Points Of View

: The First Men In The Moon

The light grew stronger as we advanced. In a little time it was nearly as

strong as the phosphorescence on Cavor's legs. Our tunnel was expanding

into a cavern, and this new light was at the farther end of it. I

perceived something that set my hopes leaping and bounding.



"Cavor," I said, "it comes from above! I am certain it comes from above!"



He made no answer, but hurried on.



Indisputably it was a gray light, a silvery light.



In another moment we were beneath it. It filtered down through a chink in

the walls of the cavern, and as I stared up, drip, came a drop of water

upon my face. I started and stood aside--drip, fell another drop quite

audibly on the rocky floor.



"Cavor," I said, "if one of us lifts the other, he can reach that crack!"

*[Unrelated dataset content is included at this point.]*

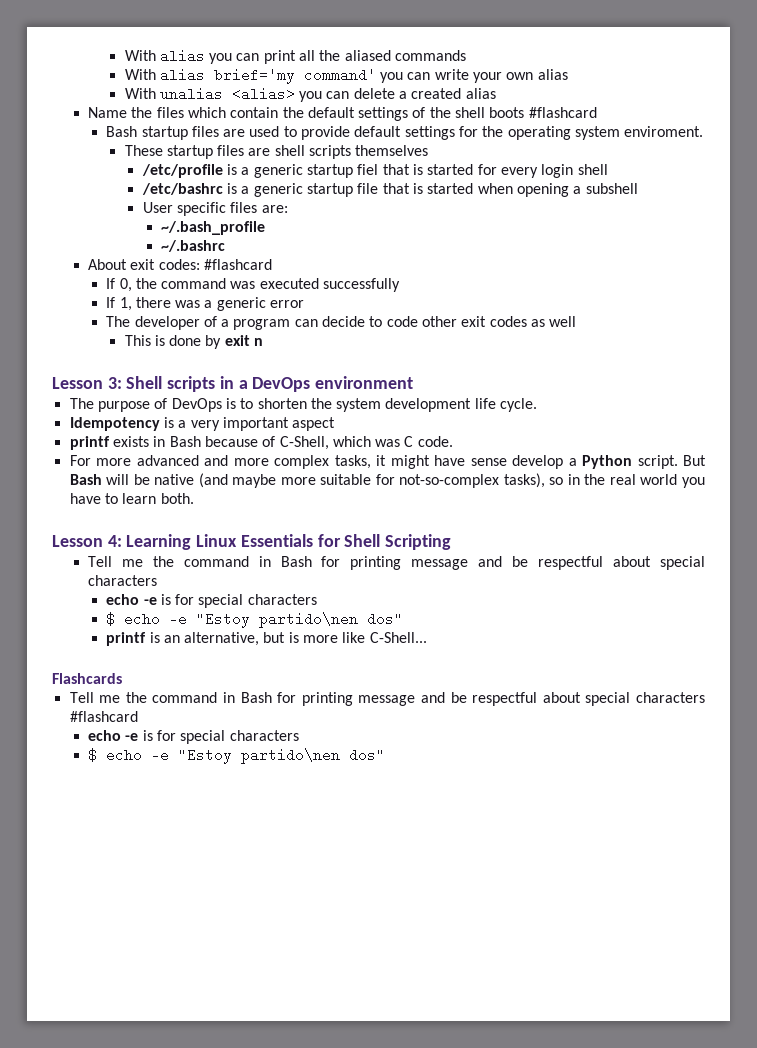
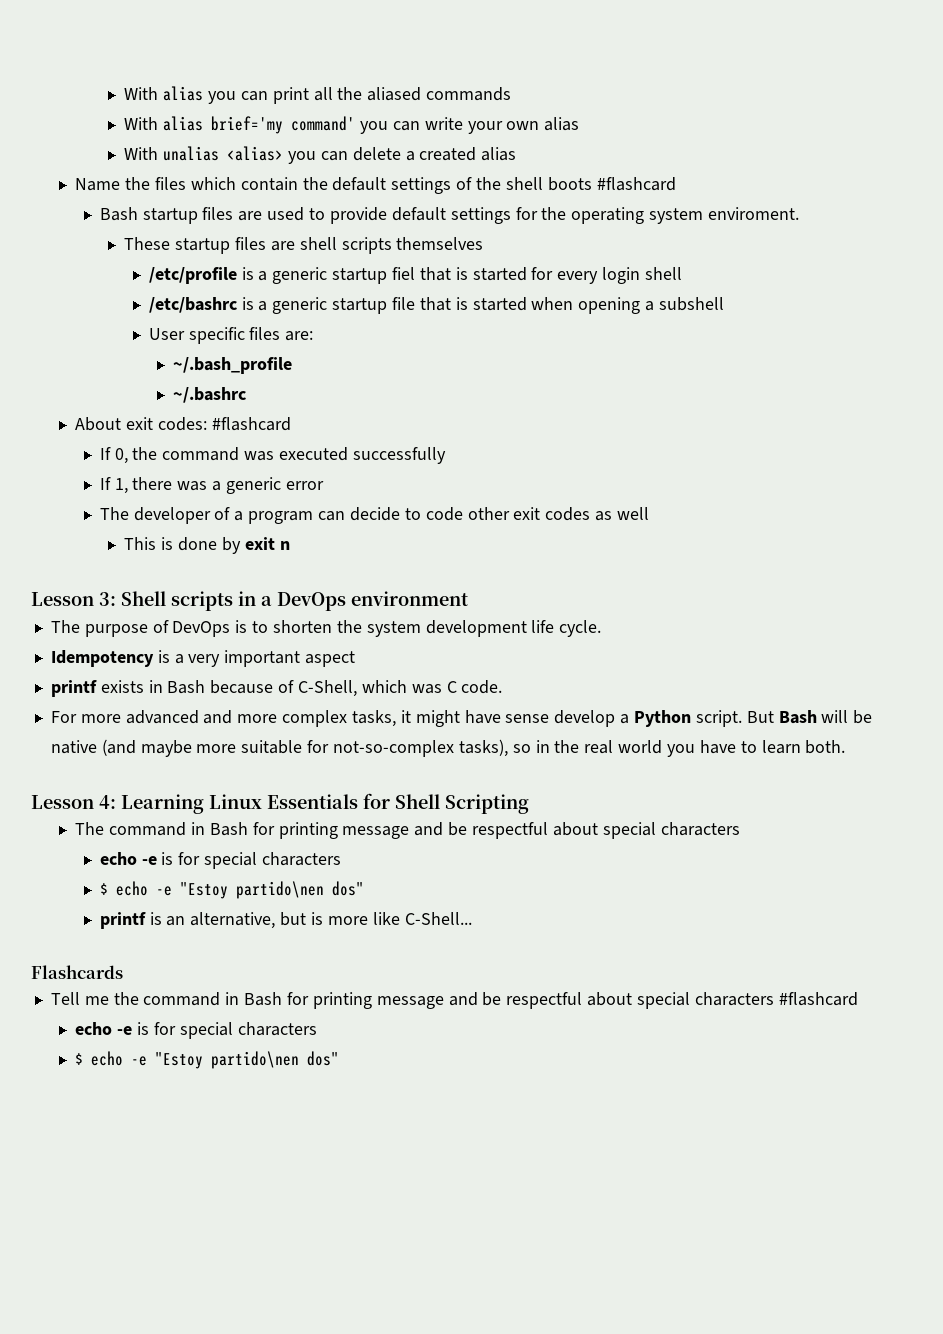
[87,556,174,567] Tell me the -> [75,822,105,835] The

"I'll lift you," he said, and incontinently hoisted me as though I was a

baby.



I thrust an arm into the crack, and just at my finger tips found a little

ledge by which I could hold. I could see the white light was very much

brighter now. I pulled myself up by two fingers with scarcely an effort,

though on earth I weigh twelve stone, reached to a still higher corner of

rock, and so got my feet on the narrow ledge. I stood up and searched up

the rocks with my fingers; the cleft broadened out upwardly. "It's

climbable," I said to Cavor. "Can you jump up to my hand if I hold it down

to you?"



I wedged myself between the sides of the cleft, rested knee and foot on

the ledge, and extended a hand. I could not see Cavor, but I could hear

the rustle of his movements as he crouched to spring. Then whack and he

was hanging to my arm--and no heavier than a kitten! I lugged him up

until he had a hand on my ledge, and could release me.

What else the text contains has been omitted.